Revealed: Seven top tips for first-time buyers
Buying your first home is expensive and it can be complicated.
If you’re a first-time buyer, you want to make sure you tick all the boxes to secure the right mortgage and be in a strong position to purchase your property.
That’s why Adrian Anderson, director at property finance specialist, Anderson Harris, has collated the seven best tips from his team of specialists to hep first-time buyers onto the property ladder.
Here’s what they had to say:
1. Understand your borrowing and buying power
Speaking to an independent mortgage broker before you start your search will help you establish your mortgage capacity and budget. This is very important at the moment with rising costs and interest rates.
People are paid differently these days with different employment modes – for example, self-employed, contract work, variable income etc. Lenders have different criteria for these.
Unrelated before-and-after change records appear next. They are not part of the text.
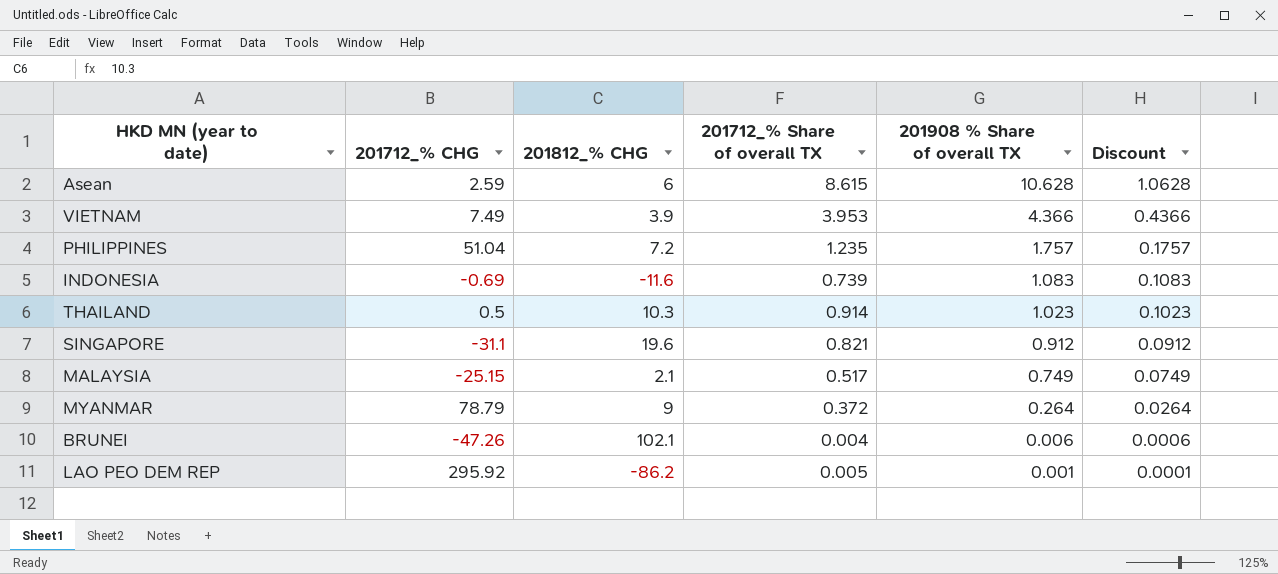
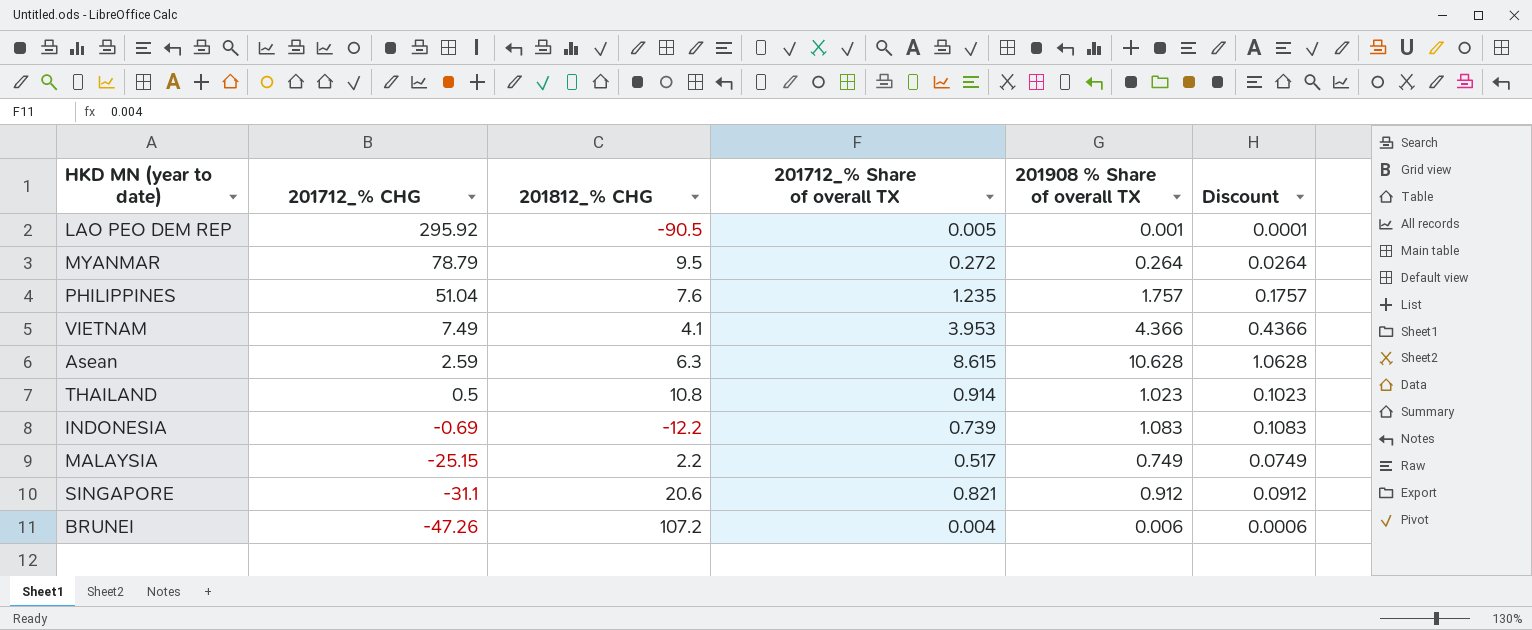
row order: 201908 % Share of overall TX descending -> 201712_% CHG descending
LAO PEO DEM REP | 201812_% CHG: -86.2 -> -90.5
MYANMAR | 201812_% CHG: 9 -> 9.5
MYANMAR | 201712_% Share of overall TX: 0.372 -> 0.272
PHILIPPINES | 201812_% CHG: 7.2 -> 7.6
VIETNAM | 201812_% CHG: 3.9 -> 4.1
Asean | 201812_% CHG: 6 -> 6.3
THAILAND | 201812_% CHG: 10.3 -> 10.8
INDONESIA | 201812_% CHG: -11.6 -> -12.2
MALAYSIA | 201812_% CHG: 2.1 -> 2.2
SINGAPORE | 201812_% CHG: 19.6 -> 20.6
BRUNEI | 201812_% CHG: 102.1 -> 107.2

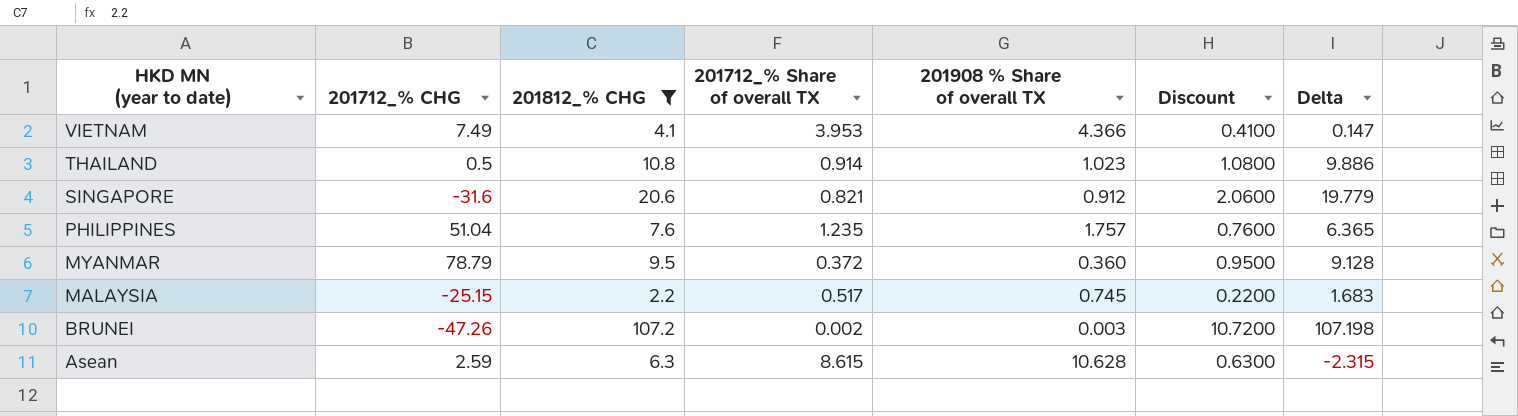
filter: none -> 201812_% CHG >= 2.2
row order: 201712_% CHG descending -> HKD MN (year to date) descending
column Discount | formula: [201908 % Share of overall TX] * 0.1 -> [201812_% CHG] * 0.1
column Delta | formula: none -> [201812_% CHG] - [201712_% Share of overall TX]
SINGAPORE | 201712_% CHG: -31.1 -> -31.6
MYANMAR | 201712_% Share of overall TX: 0.272 -> 0.372
MYANMAR | 201908 % Share of overall TX: 0.264 -> 0.360
MALAYSIA | 201908 % Share of overall TX: 0.749 -> 0.745
BRUNEI | 201712_% Share of overall TX: 0.004 -> 0.002
BRUNEI | 201908 % Share of overall TX: 0.006 -> 0.003

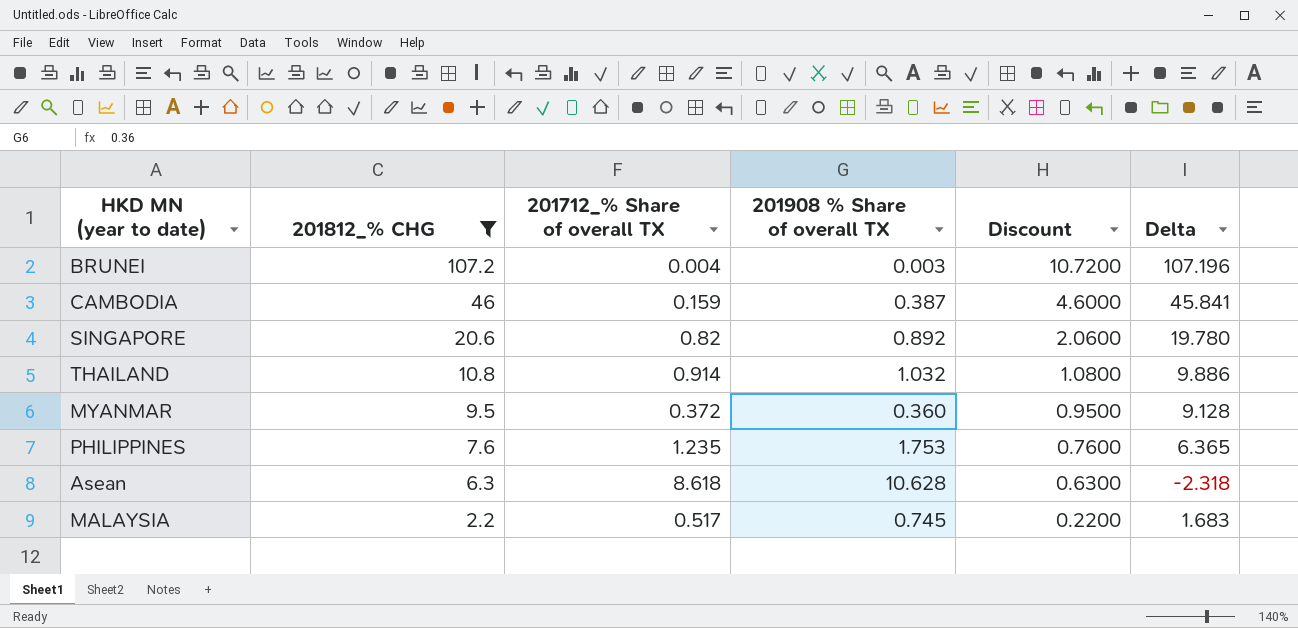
row order: HKD MN (year to date) descending -> 201812_% CHG descending
column 201712_% CHG | position: 2 -> none
row VIETNAM: 7.49 | 4.1 | 3.953 | 4.366 | 0.4100 | 0.147 -> none
BRUNEI | 201712_% Share of overall TX: 0.002 -> 0.004
BRUNEI | Delta: 107.198 -> 107.196
row CAMBODIA: none -> 46 | 0.159 | 0.387 | 4.6000 | 45.841
SINGAPORE | 201712_% Share of overall TX: 0.821 -> 0.82
SINGAPORE | 201908 % Share of overall TX: 0.912 -> 0.892
SINGAPORE | Delta: 19.779 -> 19.780
THAILAND | 201908 % Share of overall TX: 1.023 -> 1.032
PHILIPPINES | 201908 % Share of overall TX: 1.757 -> 1.753
Asean | 201712_% Share of overall TX: 8.615 -> 8.618
Asean | Delta: -2.315 -> -2.318

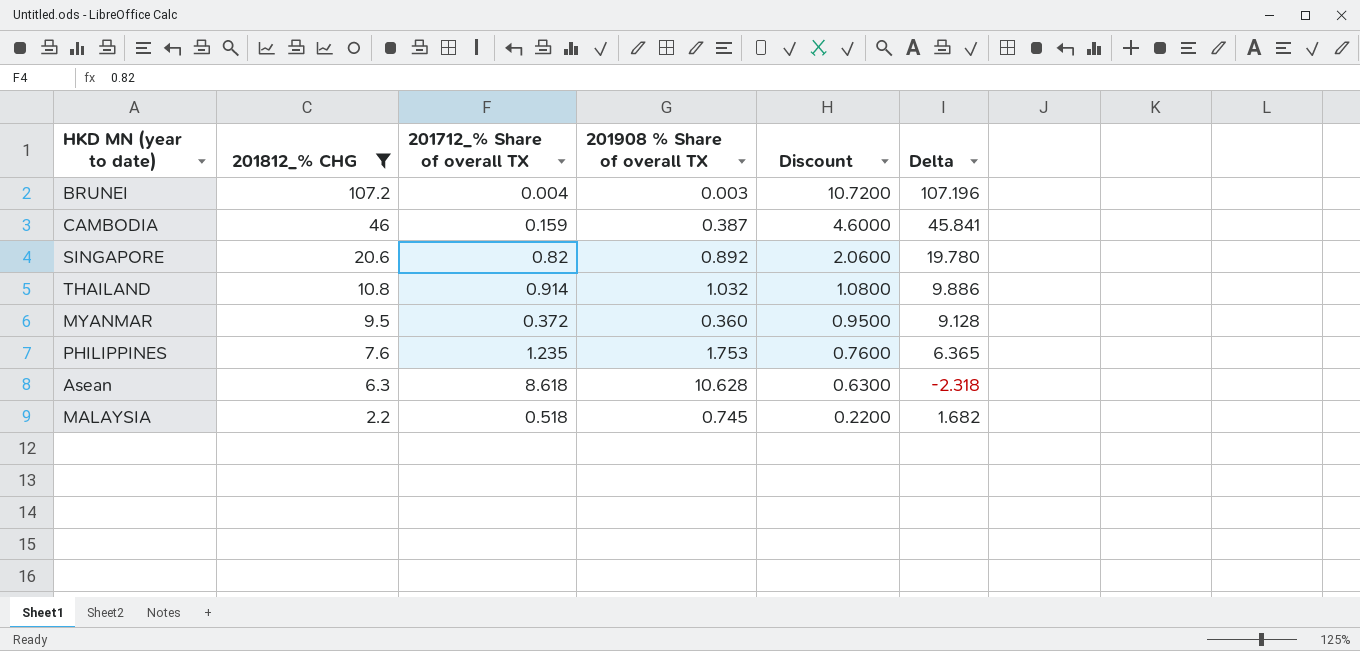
MALAYSIA | 201712_% Share of overall TX: 0.517 -> 0.518
MALAYSIA | Delta: 1.683 -> 1.682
They are also updating their affordability calculators to reflect the higher cost of living.
Having a current and clear view of your mortgage capacity will therefore be important when you start viewing properties.
2. Improve your credit score
First-time buyers can fall at the first hurdle in securing a mortgage, because they may not have a good credit score. Factors behind this can include:
• You’ve lived at multiple addresses in a relatively short period of time.
• You don’t have any credit history (for example they haven’t any credit cards).
• You may not be on the electoral roll or have utility bills in your name.
It’s important for any first-time buyer to carry out a www.experian.co.uk or www.equifax.co.uk credit check. These are the two main credit reference agencies and so it’s worth checking there are no negative factors impacting on your score.
Be aware that lenders will look at your outgoings as well as your income. If you have too many outgoings or credit commitments, this may limit your mortgage capacity. With credit cards or other loans you have in place, it is important that the credit reference agencies can see that you are up to date with payments.
3. Impress estate agents
You need to present yourself as a strong applicant to estate agents. It is likely that they will request a mortgage ‘decision or agreement in principle’ for first-time buyers. This is something a mortgage broker can advise on. Also, don’t forget, that the estate agent is representing the seller not you (the buyer).
4. Draw on family support
If appropriate, speak to family members about a potential gifted deposit to help you achieve the purchase price you seek, or access a cheaper mortgage rate.
If you are buying with friends or siblings, do make sure you put an agreement in place with your solicitor. This needs to log who contributed what sums of money and what percentage will be allocated to each when you sell. It’s very important to do this at the outset to protect yourself later. It should not cost much time or money to put in place and is certainly an investment well spent.
5. Think long-term
When considering a mortgage and a property, it helps to think carefully about how long you may own the property or live in it. Long-term fixed rates are currently very attractive and can help with budgeting. They also provide peace of mind against interest rates increasing.
The downside of them though is that they will include early repayment penalties. These will kick in if you choose to move on quickly by repaying the mortgage during the fixed rate period. When looking at a property, think carefully about the area it’s in, your circumstances, and your plans. Do not commit to a long-term fixed rate if you think you’ll outgrow the property in several years.
Also think about the re-saleability of the property. This will be your home and a major asset for you. If you see yourself moving at some point in the future, be realistic about the desirability of the property to others. What might you need to do to improve this, and how can you budget for this further down the line?
6. Choose professional services wisely
Buying your first home is expensive however it doesn’t pay to cut corners. A sensible investment is to instruct a good solicitor.
Also don’t just rely on the bank mortgage valuation (survey) of the property. This doesn’t always give you the full picture of the property’s condition and your potential liabilities going forward.
Commission your own survey so you’re fully aware of what you’re buying. To find good professional contacts, reach out to friends or other people you know who may have purchased recently and ask for recommendations.
Make sure they’re members of the key professional bodies – for example, The Solicitors Regulation Authority and the Royal Institute of Chartered Surveyors.
7. Take advantage of government schemes
There are several Government schemes to help first-time buyers onto the ladder depending on your eligibility. These include Help to Buy, shared ownership, First Homes, and the Lifetime ISA to save for a first home.